Le franquisme est ici traité selon un angle distinct des habituelles représentations urbaines ou rurales en proie aux conséquences de la politique du Caudillo. Higinio (par la fièvre d’Antonio de La Torre) est un républicain vivant avec son épouse Rosa (Belén Cuesta, donc) dans un village d’Andalousie. On est en 1936, la Guerre civile éclate, Franco ne commencera à gouverner que trois ans plus tard. Sur dénonciation de son obsessionnel voisin Gonzalo (Vicente Vergara, en chien de garde très convaincant), Higinio est arrêté par les milices, mais réussit toutefois à s’enfuir. Comme il ne veut pas laisser Rosa sans nouvelles, il retourne à leur domicile et se cache dans un renfoncement de la cuisine qu’il avait spécialement préparé. Les années passent, le moindre écart de conduite de sa part ou la moindre parole de trop de son épouse pourrait le mener à sa perte…
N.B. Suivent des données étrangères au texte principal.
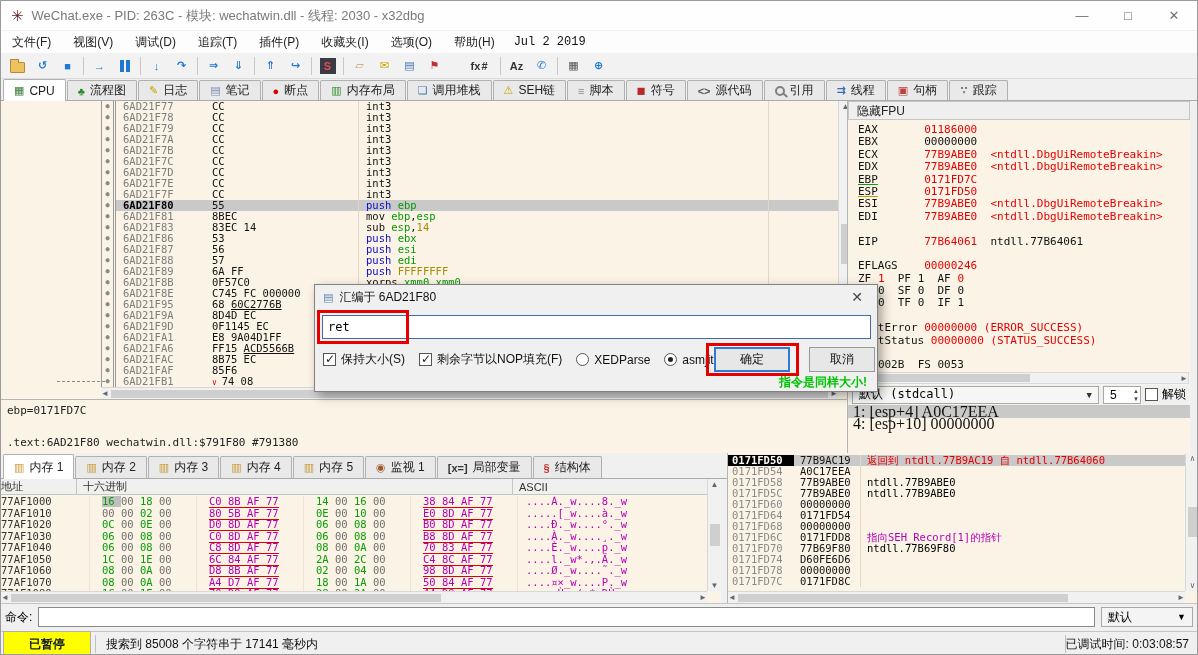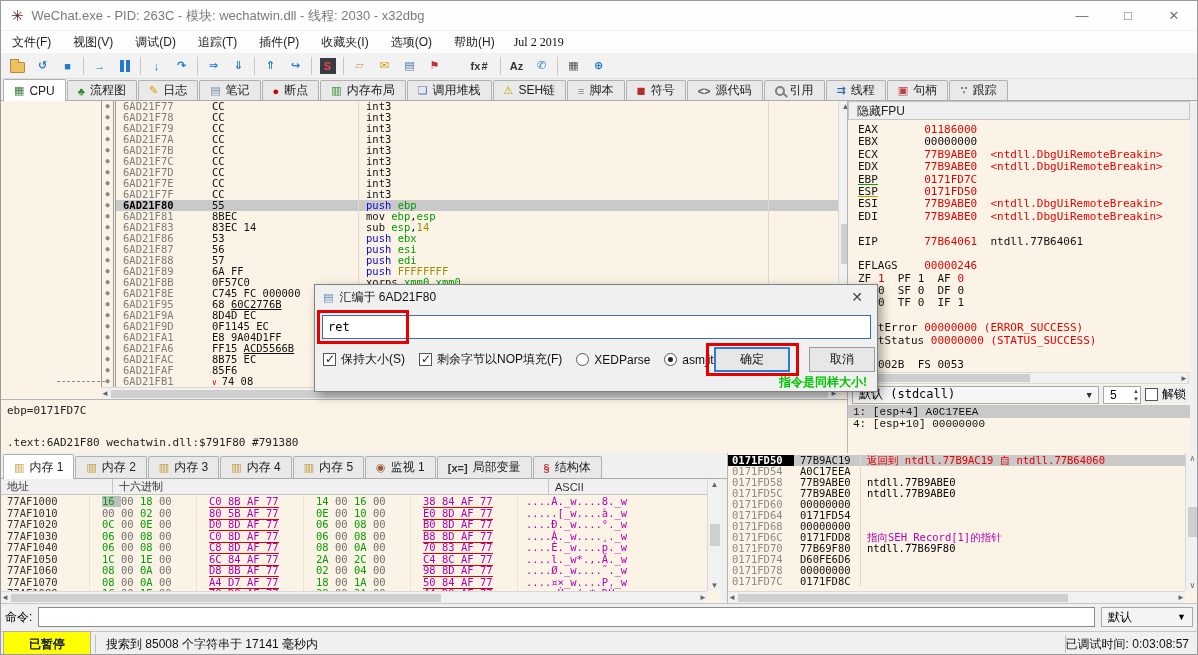--- a/index.html
+++ b/index.html
@@ -5,21 +5,21 @@
 *{box-sizing:border-box;margin:0;padding:0}
 body{background:#3c3c3c;font-family:"Liberation Sans","DejaVu Sans",sans-serif}
 #win{position:relative;width:1198px;height:655px;background:#F0F0F0;border:1px solid #9a9a9a;overflow:hidden}
 
 #titlebar{position:absolute;left:0;top:0;right:0;height:30px;background:#FEFEFE;display:flex;align-items:center;padding-left:10px;color:#7a7a7a;font-size:13px;border-bottom:1px solid #F0F0F0}
 #bugicon{color:#5e1f1f;font-size:15px;margin-right:8px}
 .wbtns{margin-left:auto;display:flex;height:100%}
 .wbtn{width:46px;display:flex;align-items:center;justify-content:center;color:#707070;font-size:13px}
 #menubar{position:absolute;left:0;top:30px;right:0;height:22px;background:#FDFDFD;display:flex;align-items:center;font-size:12px;color:#222}
 .mitem{padding:2px 11px}
-#menudate{margin-left:8px;font-family:Liberation Serif, serif;font-size:12px;color:#111}
+#menudate{margin-left:8px;font-family:Liberation Mono, monospace;font-size:12px;color:#111}
 #toolbar{position:absolute;left:0;top:52px;right:0;height:26px;background:#F2F2F2;display:flex;align-items:center;padding-left:4px;border-bottom:1px solid #DDD}
 .tbtn{width:25px;height:22px;display:flex;align-items:center;justify-content:center;font-size:14px;font-weight:bold}
 .tsep{width:1px;height:18px;background:#C8C8C8;margin:0 3px}
 .ic-folder{width:15px;height:11px;background:#EFC261;border:1px solid #B8893B;border-radius:1px;position:relative;margin-top:3px}
 .ic-folder::before{content:"";position:absolute;top:-4px;left:-1px;width:7px;height:3px;background:#EFC261;border:1px solid #B8893B;border-bottom:none}
 .ic-pause{display:flex;gap:2px}.ic-pause::before,.ic-pause::after{content:"";width:4px;height:12px;background:#1E78D2}
 .ic-mag{width:10px;height:10px;border:2px solid #808080;border-radius:50%;position:relative}
 .ic-mag::after{content:"";position:absolute;width:6px;height:2px;background:#808080;right:-5px;bottom:-2px;transform:rotate(40deg)}
 .ic-scylla{width:16px;height:16px;background:#3A3A44;color:#E05050;font-size:11px;font-weight:bold;display:flex;align-items:center;justify-content:center}
 
@@ -59,32 +59,32 @@
 .u-green{text-decoration:underline;text-decoration-color:#04A004}
 .u-olive{text-decoration:underline;text-decoration-color:#B0A000}
 #rhscroll{position:absolute;left:1px;top:271px;right:1px;height:12px;background:#F1F1F1;border:1px solid #DADADA;display:flex;align-items:center;font-size:8px;color:#666}
 #convrow{position:absolute;left:1px;top:284px;right:1px;height:19px;display:flex;align-items:center;gap:4px;padding:0 3px;font-size:12px;background:#F0F0F0}
 #convsel{flex:1;height:18px;background:#F6F6F6;border:1px solid #A8A8A8;padding:0 6px;font-size:12px;display:flex;align-items:center;font-family:"DejaVu Sans Mono",monospace}
 #convsel .arr{margin-left:auto;font-size:9px;color:#333}
 #spin{width:38px;height:18px;background:#FFF;border:1px solid #A8A8A8;display:flex;align-items:center;padding-left:6px;font-size:12px;position:relative}
 #spin .arrs{position:absolute;right:1px;top:0;font-size:6px;line-height:8px;color:#444;text-align:center}
 .cbx{width:13px;height:13px;border:1px solid #555;background:#FFF;display:inline-block;position:relative;flex:none}
 .cbx.on::after{content:"✓";position:absolute;left:1px;top:-2px;font-size:12px;font-weight:bold;color:#222}
-#args{position:absolute;left:0;top:304px;right:0;bottom:0;font-family:Liberation Mono, monospace;font-size:11px;white-space:pre;overflow:hidden;border-top:1px solid #C5C5C5}
+#args{position:absolute;left:0;top:304px;right:0;bottom:0;font-family:Liberation Serif, serif;font-size:16px;white-space:pre;overflow:hidden;border-top:1px solid #C5C5C5}
 .arow{height:12.2px;line-height:12.2px;padding-left:5px;color:#111}
 .arow.sel{background:#C9C9C9}
 
 #memory{position:absolute;left:0;top:478px;width:720px;height:124px;background:#FBF3E5}
 #memhead{height:16px;background:#F0F0F0;border-bottom:1px solid #C5C5C5;display:flex;font-size:11px;color:#333;align-items:center}
-.mh-addr{width:112px;padding-left:6px;border-right:1px solid #C5C5C5;height:100%;display:flex;align-items:center}
+.mh-addr{width:76px;border-right:1px solid #C5C5C5;height:100%;display:flex;align-items:center}
 .mh-hex{width:436px;padding-left:6px;border-right:1px solid #C5C5C5;height:100%;display:flex;align-items:center}
 .mh-ascii{flex:1;padding-left:6px}
 #memrows{position:absolute;left:0;top:17px;right:14px;bottom:12px;overflow:hidden}
 .mr{display:flex;height:11.5px;line-height:11.5px;font-family:"DejaVu Sans Mono",monospace;font-size:10.5px;white-space:pre}
-.m-addr{width:88px;padding-left:6px;color:#333;flex:none}
+.m-addr{width:88px;color:#333;flex:none}
 .m-g{width:107px;padding-left:12px;flex:none;border-left:1px solid #EDE3D0}
 .m-ascii{flex:1;padding-left:8px;color:#B400B4;border-left:1px solid #EDE3D0}
 .b-zero{color:#707070}.b-val{color:#04A004}
 .ptr{color:#B400B4;border-bottom:1px solid #E00000}
 .selbyte{background:#BFBFBF}
 #memvscroll{right:0;bottom:12px}
 #memhscroll{left:0}
 
 #stack{position:absolute;left:726px;top:452px;width:472px;height:150px;background:#FBF3E5;border-left:1px solid #B5B5B5}
 #srows{position:absolute;left:0;top:2px;right:14px;height:134px;overflow:hidden}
Le film s’inspire du sort de nombreuses « taupes » qui ont dû vivre sous terre, dans des caves ou des planques de fortune sans fenêtre pendant au moins trente ans, jusqu’à la promulgation du décret-loi de 1969 prescrivant les délits survenus avant l’accession au pouvoir de Franco. Rappelons quand même que le retour à la République n’aura lieu qu’en 1977, et avec elle la loi d’amnistie qui annulera les poursuites de tous les crimes franquistes.

© Epicentre Films

Si Une vie secrète fonctionne sur la peur primitive d’être découvert, il sait montrer la solitude autrement que par le jeu d’acteur. C’est là sa grande qualité. L’enfermement et l’impuissance se retrouvent dans tous les espaces : le village (architecturalement compartimenté et entouré d’un paysage plat et désertique qui ne peut que le rendre visible à ses opposants) et bien sûr le confinement en intérieur. Les angles de caméra épousent régulièrement le point de vue d’Higinio, se glissant derrière le tain gratté d’un miroir ou l’entrebâillement d’une porte. Les plans contraints, texturés, occupés par une matière opaque, sont légion, tandis que la photographie terreuse embarque le spectateur dans la même expérience que le personnage. Le travail minutieux sur le son rend également justice aux manifestations sourdes entre les murs et aux bruits de pas ou de parquet qu’un logis peut accueillir.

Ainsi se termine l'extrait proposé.